Four use cases account for almost all of the productivity gain visible in the operational data:

  • Pre-conversation routing. Identity-resolution and intent-capture at the start of the call. This is the mechanism behind the 54% drop in hunting time. It is, by some distance, the highest-leverage AI deployment in a contact centre today.
  • Quality assurance at scale. Traditional QA samples 1–2% of calls. AI-driven QA reviews 100%. National Dental Care recovered ~20 admin hours per month by replacing manual sampling with automated review. Seattle Sounders FC reported a 27% productivity uplift driven by trend visibility across all calls, not a sampled subset.
  • Post-call work. Transcription, summarisation, CRM record-writing, disposition coding, follow-up task creation. George P. Johnson saved 10–20 hours per week of leadership time by automating data capture that had previously been manual. Most agents spend a meaningful share of their shift writing about the call they just had; this is where the next round of per-agent efficiency will come from.
  • Multilingual coverage. AI-driven real-time translation and transcription is starting to allow contact centres to operate across languages without staffing every language natively. This is the use case earliest in its adoption curve in the dataset, but it is the one that most directly addresses the executive priority of “global consistency”.

These four — routing, QA, post-call work, multilingual — are the operational pillars where AI is producing measurable contact centre gains today.

What this means in 2026

A few things follow from the data, not as predictions but as structural observations.

  • The routing problem is largely solved. Contact centres that haven’t yet moved off menu-based IVR are now operating against a benchmark that is roughly half their current performance. The gap will become harder to defend internally.
  • The next bottleneck is the work around the conversation, not the conversation itself. Talk time is not the constraint. Wrap-up, logging, QA, and follow-up are. This is where agent time is recovered, and business-impacting insights are uncovered.
  • Voice volume is rising, not falling. Strategy decks that assume voice is a sunset channel are not describing the dataset.

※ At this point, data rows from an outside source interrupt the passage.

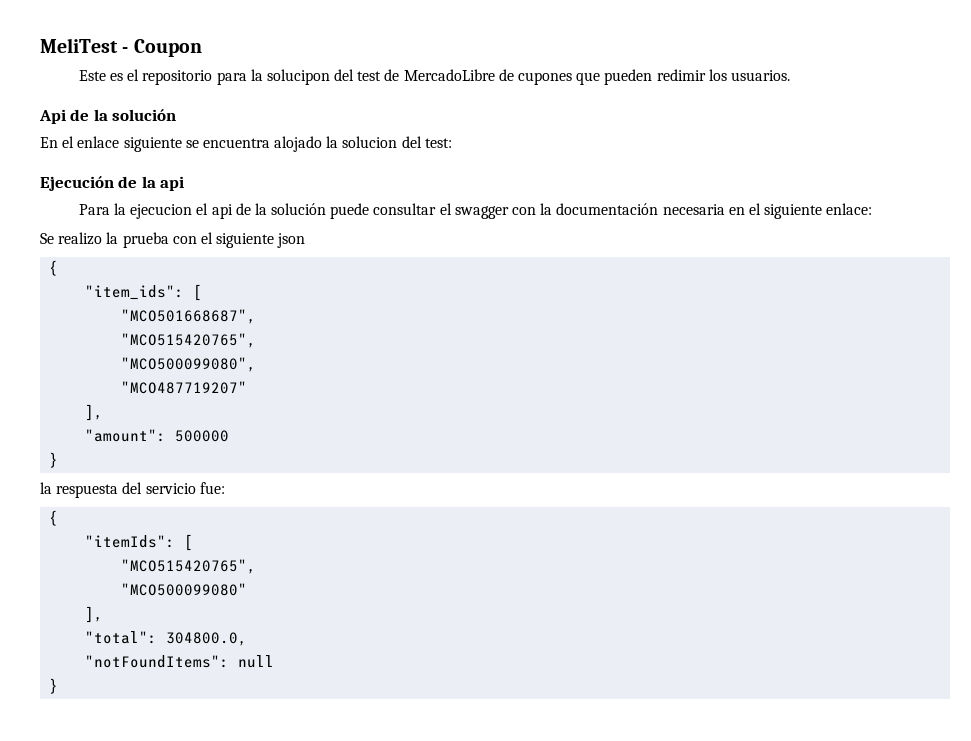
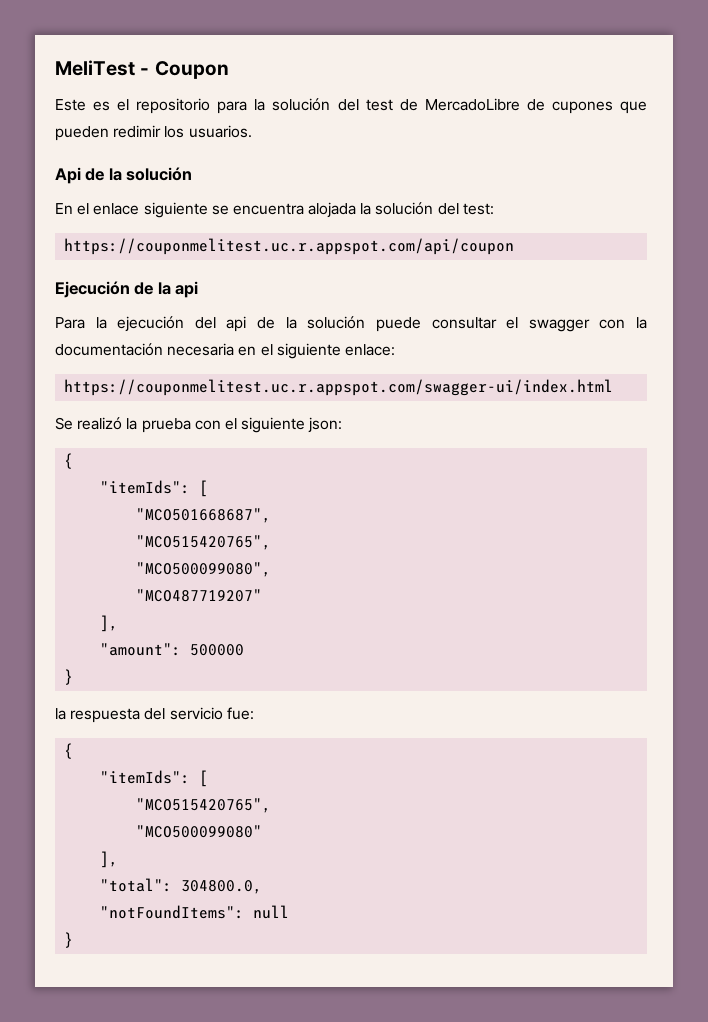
[266,69,330,85] solucipon -> [272,98,331,111] solución
[274,136,398,152] alojado la solucion -> [308,202,434,218] alojada la solución
(452, 143) none -> [64,238,515,255] // https://couponmelitest.uc.r.appspot.com/api/coupon
[130,203,209,219] ejecucion el -> [117,316,216,332] ejecución del
(873, 209) none -> [64,379,614,396] // https://couponmelitest.uc.r.appspot.com/swagger-ui/index.html
[58,232,103,245] realizo -> [77,417,123,430] realizó
[277,233,306,248] [49,260,59,276] [85,285,185,300] json // { // "item_ids": -> [308,417,343,433] [64,453,74,469] [100,480,191,494] json: // { // "itemIds":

Plans for 2026 should assume voice grows.
  • Trust in AI will be won or lost in the middle of the org chart. Executives have already approved the budget. Agents will adopt what works. Directors and Managers — the Pragmatists and the Implementers — are the layer where AI programmes succeed or quietly stall.

The story of 2025 was not that AI replaced anyone. It’s that AI removed the work between the customer and the agent, and the agent and the record. The story of 2026 is likely to be how much further that pattern can run.

Methodology: Operational metrics in this report are derived from 58.2 million calls handled across the Natterbox customer base in 2024 and 2025. All figures are sourced from production telephony records — not survey self-reports. Survey data is drawn from a structured study of 178 contact centre leaders conducted in late 2025, spanning C-suite executives, Directors, Managers, and Team Leads with operational or decision-making responsibility for their telephony estate. Natterbox is a Salesforce-native omnichannel contact center platform, now offering AI Voice Agents. This report is published as a contribution to industry benchmarking; it is not a product brochure.